ABOUT THIS TASK -
Leave out the pictures and repeat the entries below verbatim.

DATASET EXCERPTS -
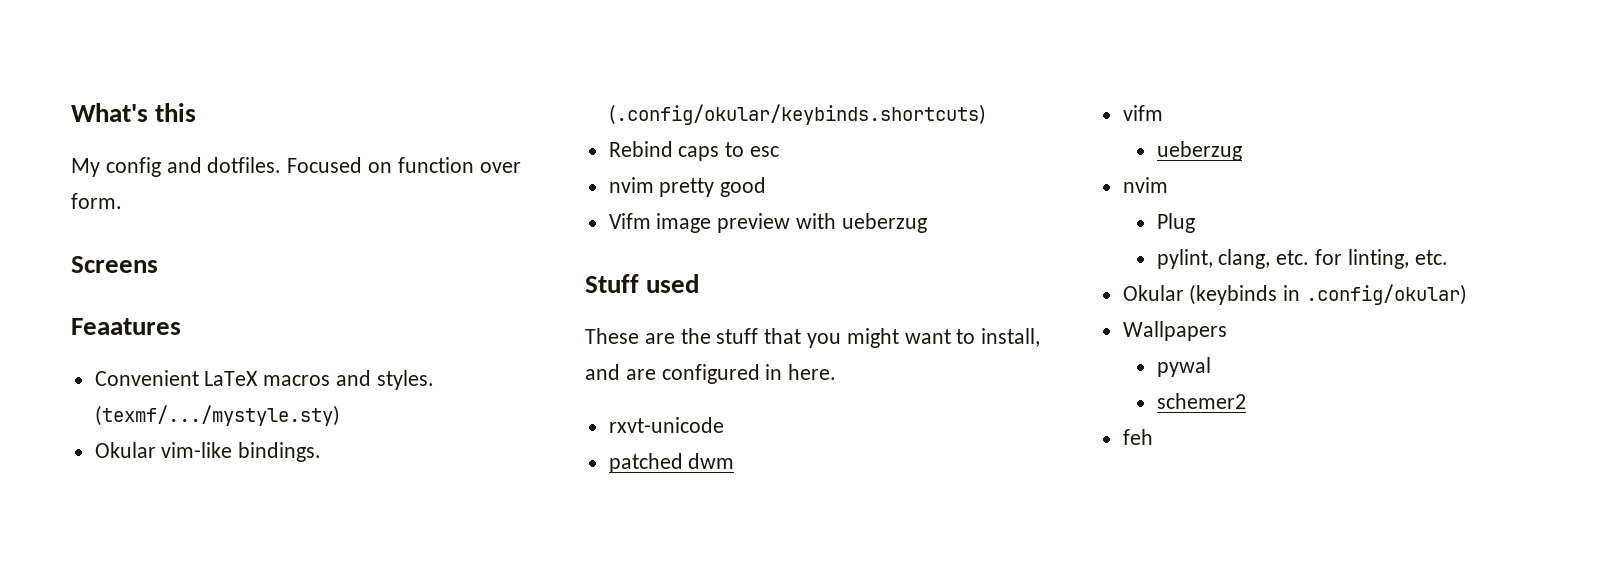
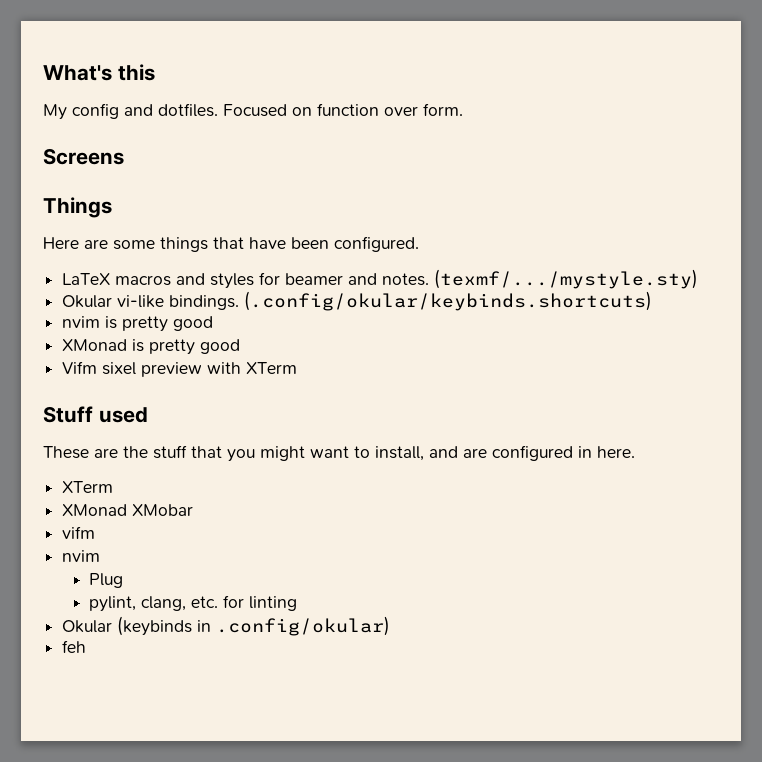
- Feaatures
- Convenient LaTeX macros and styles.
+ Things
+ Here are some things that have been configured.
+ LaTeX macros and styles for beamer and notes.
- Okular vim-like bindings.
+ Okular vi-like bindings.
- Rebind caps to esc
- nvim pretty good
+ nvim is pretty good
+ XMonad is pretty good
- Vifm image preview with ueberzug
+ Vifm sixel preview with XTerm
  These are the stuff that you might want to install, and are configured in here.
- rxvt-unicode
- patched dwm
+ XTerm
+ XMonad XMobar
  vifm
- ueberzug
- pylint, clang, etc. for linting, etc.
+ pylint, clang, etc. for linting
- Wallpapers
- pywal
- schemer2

OUTPUT OF THE EXERCISE -
- Feaatures
- Convenient LaTeX macros and styles.
+ Things
+ Here are some things that have been configured.
+ LaTeX macros and styles for beamer and notes.
- Okular vim-like bindings.
+ Okular vi-like bindings.
- Rebind caps to esc
- nvim pretty good
+ nvim is pretty good
+ XMonad is pretty good
- Vifm image preview with ueberzug
+ Vifm sixel preview with XTerm
  These are the stuff that you might want to install, and are configured in here.
- rxvt-unicode
- patched dwm
+ XTerm
+ XMonad XMobar
  vifm
- ueberzug
- pylint, clang, etc. for linting, etc.
+ pylint, clang, etc. for linting
- Wallpapers
- pywal
- schemer2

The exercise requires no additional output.